Follow me @glynmoody on Twitter or identi.ca.
7 comments:
So what's the solution? If technology companies can't patent their discoveries in order to profit from them, then the R & D doesn't get funded and the discoveries never happen in the first place. Are you expecting that government or university research can carry the R & D load without private investment? Not sure how realistic that is.
As far as the cotton goes, the tragedy of the catastrophic rate of Indian farmer suicide pre-dates BT cotton and has more to do with the lending system that the government of that country allows no matter what type of seed the farmer chooses to plant:
http://southeastfarmpress.com/news_archive/india-cotton-0518/
Well, if you read studies like those in Against Intellectual Monopoly (freely available from http://www.dklevine.com/general/intellectual/againstfinal.htm), it seems that you don't need patents for R&D to happen. The advantage of bringing new products to market first is sufficient.
The one area where that may not work is drugs, because costs are so high, but other models like prize money and direct government payment are possibilities.
The thing is, there's a lot of mythology around intellectual monopolies, and it's important to separate out the truth that studies from economists reveal.
As to the Bt cotton, it's obviously a complex issue. I'm not sure that an article in a magazine for US farmers is necessarily objective, but I agree that the original article I cited may also have its biases.
Hi Glyn. Here's a third example.
@Peter: Many thanks for that. An appalling story, and a great example of why intellectual monopolies are harmful.
Bravo! Glad to see bloggers getting it, as opposed to people like Gene Quinn at ipwatchdog who unabashedly defends pretty much any patent.

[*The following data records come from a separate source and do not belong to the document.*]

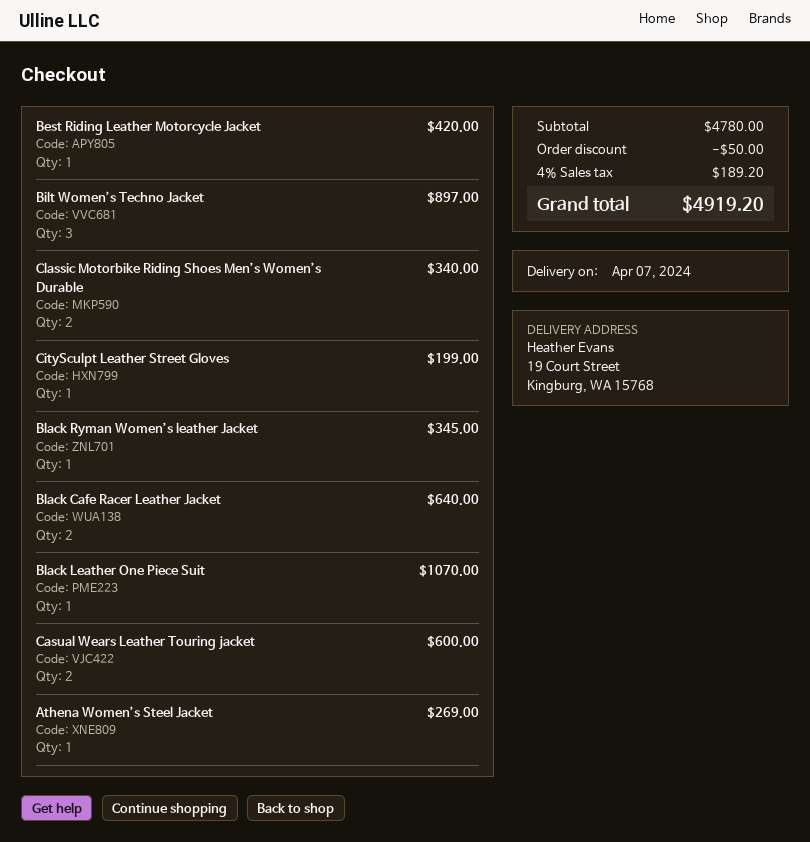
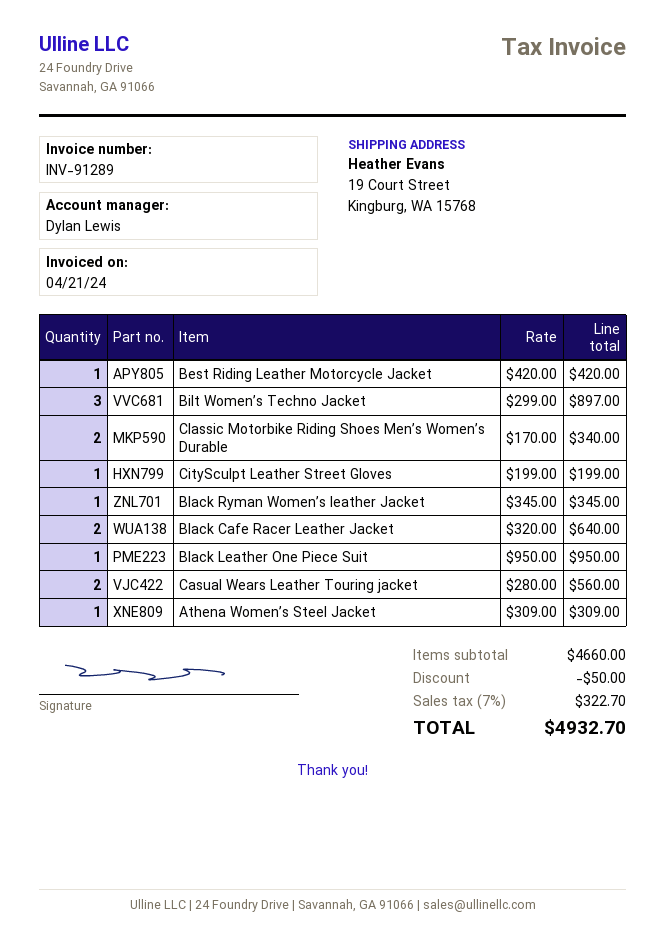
Black Leather One Piece Suit: 1 for 1070.00 -> 1 for 950.00
Casual Wears Leather Touring jacket: 2 for 600.00 -> 2 for 560.00
Athena Women’s Steel Jacket: 1 for 269.00 -> 1 for 309.00
subtotal: 4780.00 -> 4660.00
tax: 4% = 189.20 -> 7% = 322.70
total: 4919.20 -> 4932.70

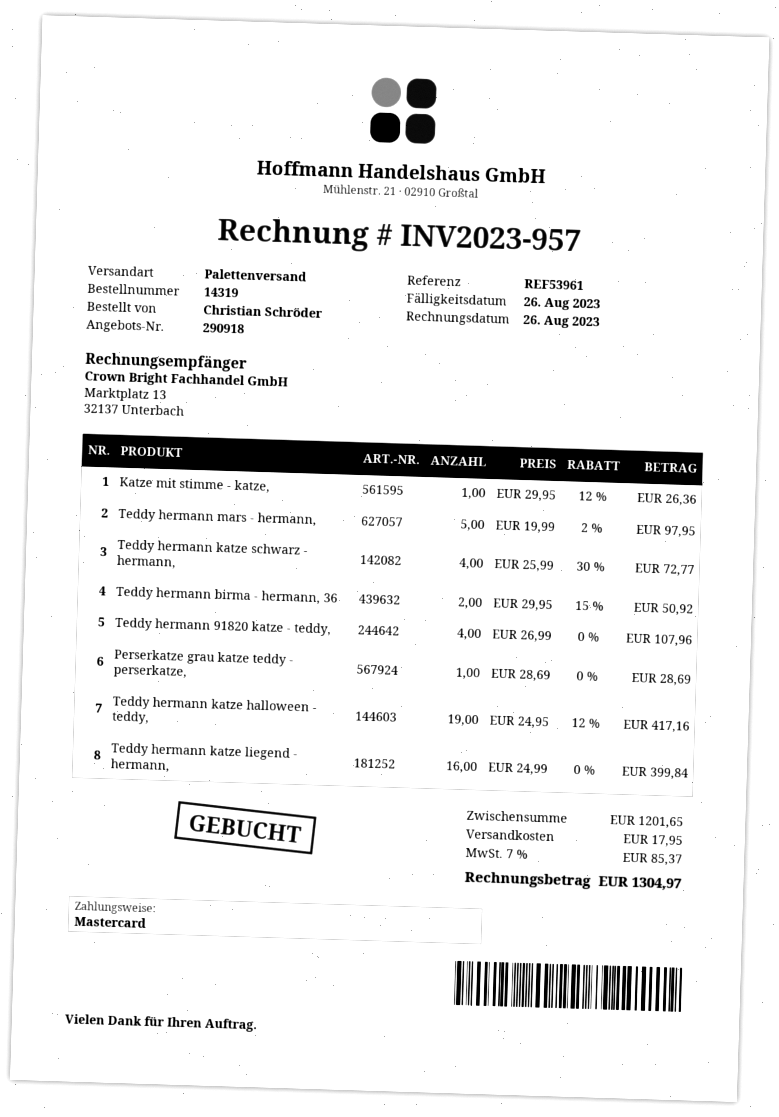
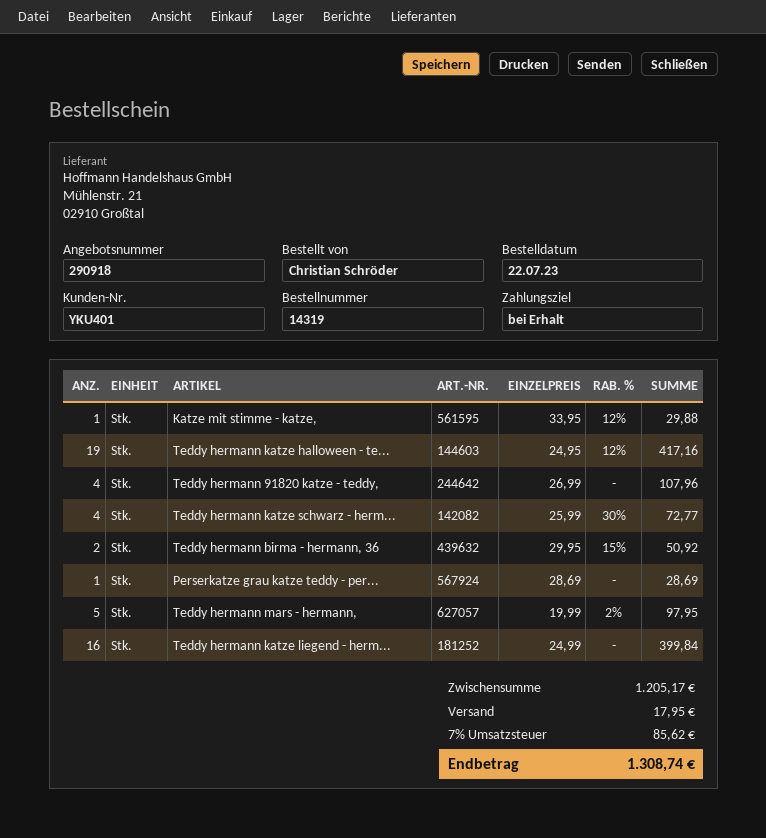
Katze mit stimme - katze,: 1 x 29.95 - 12% = 26.36 -> 1 x 33.95 - 12% = 29.88
subtotal: 1201.65 -> 1205.17
tax: 7% = 85.37 -> 7% = 85.62
total: 1304.97 -> 1308.74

The ACLU suit and your analysis are right on. I actually just published a book on the subject and am excited now that finally legal action is being taken. My book is entitled Who Owns You? The Corporate Gold Rush to Patent Your Genes and I am following the Myriad case at my own blog: http://whoownsyou-drkoepsell.blogspot.com/ I made a link there to this excellent post of yours on the subject.
Glad to see you recognizing Levine's work on the role of IP in stifling innovation as well.
Keep up the good fight.
best,
David Koepsell
@David: great timing for your book, I hope it sells well (and don't worry about the Torrents - they will *help* get the word out and thus sell it).
I actually wrote a little bit about this (and Myriad) back in 2004, when my book "Digital Code of Life" was published:
http://www.amazon.com/Digital-Code-Life-Bioinformatics-Revolutionizing/dp/0471327883/
Of course, it was far too early, and nobody was interested. Now it's totally out of date....
I've added your blog to my RSS feed: let's keep in touch, since we're fighting on the same side....
Glyn,
Excellent! I will check out your work, and yes, we'll definitely keep in touch on this and related issues. Thanks for the link, and keep up the good work.